Exercise requirements:
Go line by line through the listing below and copy those that hold "LONG".

Material provided:
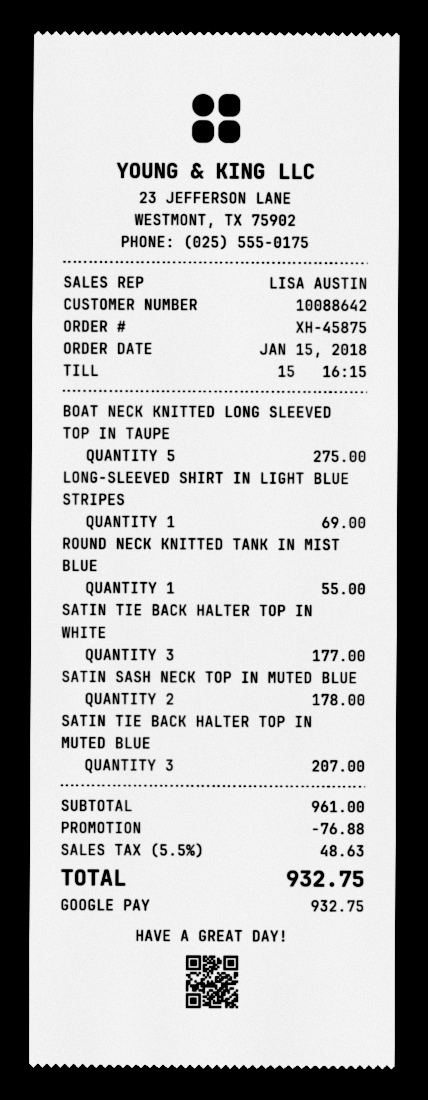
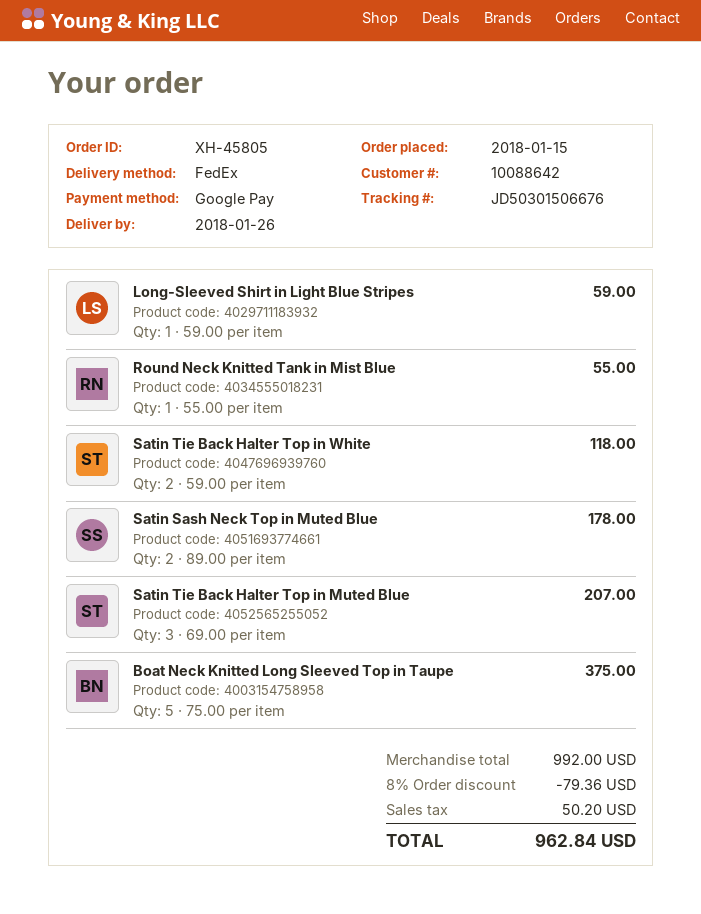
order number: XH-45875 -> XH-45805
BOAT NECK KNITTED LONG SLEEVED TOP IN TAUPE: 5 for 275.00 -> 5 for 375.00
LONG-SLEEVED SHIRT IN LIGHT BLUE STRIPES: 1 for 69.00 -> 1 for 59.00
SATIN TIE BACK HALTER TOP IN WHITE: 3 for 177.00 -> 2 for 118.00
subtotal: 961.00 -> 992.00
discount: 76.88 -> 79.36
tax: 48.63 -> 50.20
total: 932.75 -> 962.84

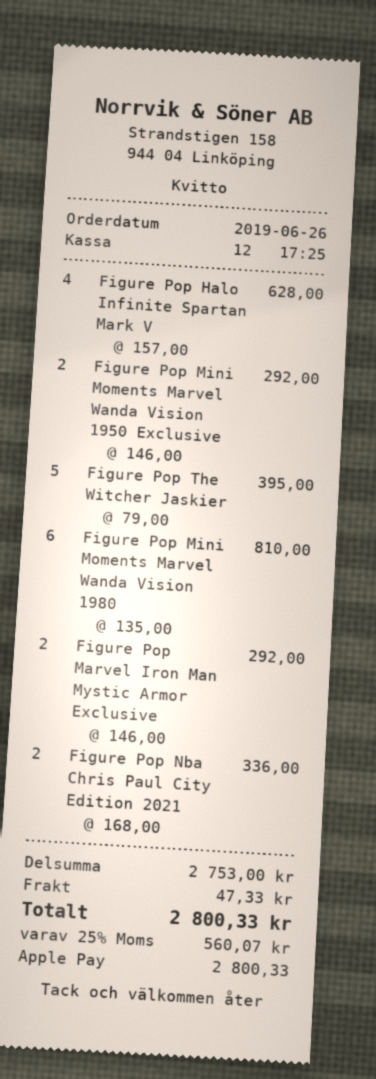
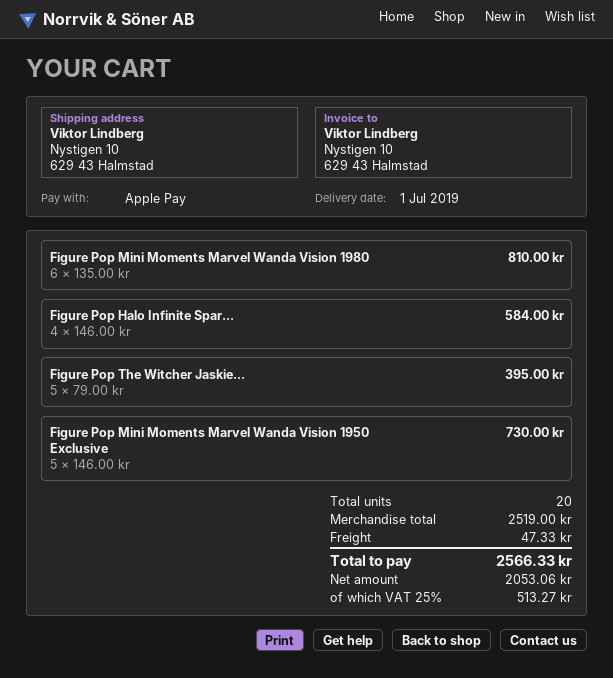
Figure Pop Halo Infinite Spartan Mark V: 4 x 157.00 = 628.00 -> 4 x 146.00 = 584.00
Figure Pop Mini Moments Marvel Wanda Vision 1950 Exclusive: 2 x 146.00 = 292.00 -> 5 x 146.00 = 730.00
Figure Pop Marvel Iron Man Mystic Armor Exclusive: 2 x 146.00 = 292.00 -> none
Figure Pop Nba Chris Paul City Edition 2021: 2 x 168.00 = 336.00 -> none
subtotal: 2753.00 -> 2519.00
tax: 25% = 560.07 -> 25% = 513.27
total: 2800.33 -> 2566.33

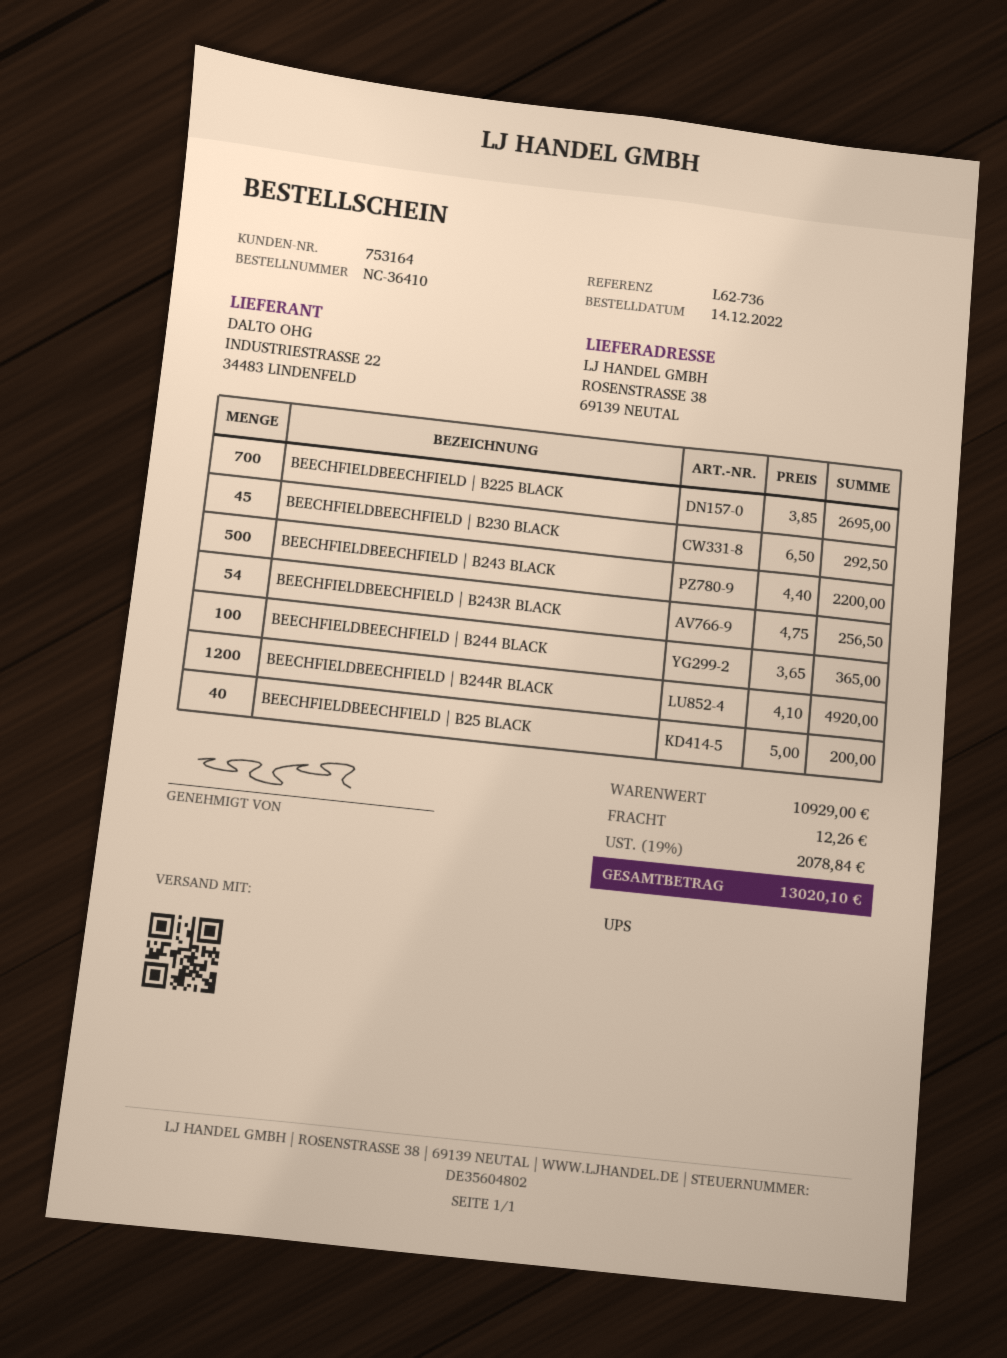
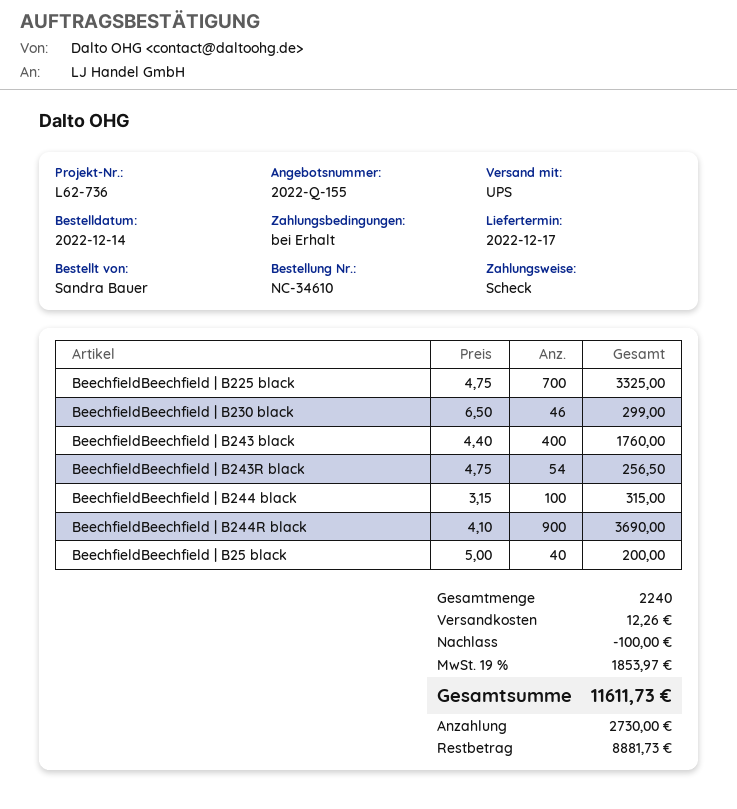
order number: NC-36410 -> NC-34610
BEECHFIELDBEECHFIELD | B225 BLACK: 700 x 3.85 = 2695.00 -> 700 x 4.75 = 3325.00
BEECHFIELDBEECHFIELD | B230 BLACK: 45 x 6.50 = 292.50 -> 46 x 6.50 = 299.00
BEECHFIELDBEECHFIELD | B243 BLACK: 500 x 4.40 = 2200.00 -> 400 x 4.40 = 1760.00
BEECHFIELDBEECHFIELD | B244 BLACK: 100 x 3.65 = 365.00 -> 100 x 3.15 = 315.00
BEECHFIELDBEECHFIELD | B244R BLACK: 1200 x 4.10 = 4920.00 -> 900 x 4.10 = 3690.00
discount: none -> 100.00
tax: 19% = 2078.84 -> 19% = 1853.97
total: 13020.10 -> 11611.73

Problem solution:
BOAT NECK KNITTED LONG SLEEVED TOP IN TAUPE: 5 for 275.00 -> 5 for 375.00
LONG-SLEEVED SHIRT IN LIGHT BLUE STRIPES: 1 for 69.00 -> 1 for 59.00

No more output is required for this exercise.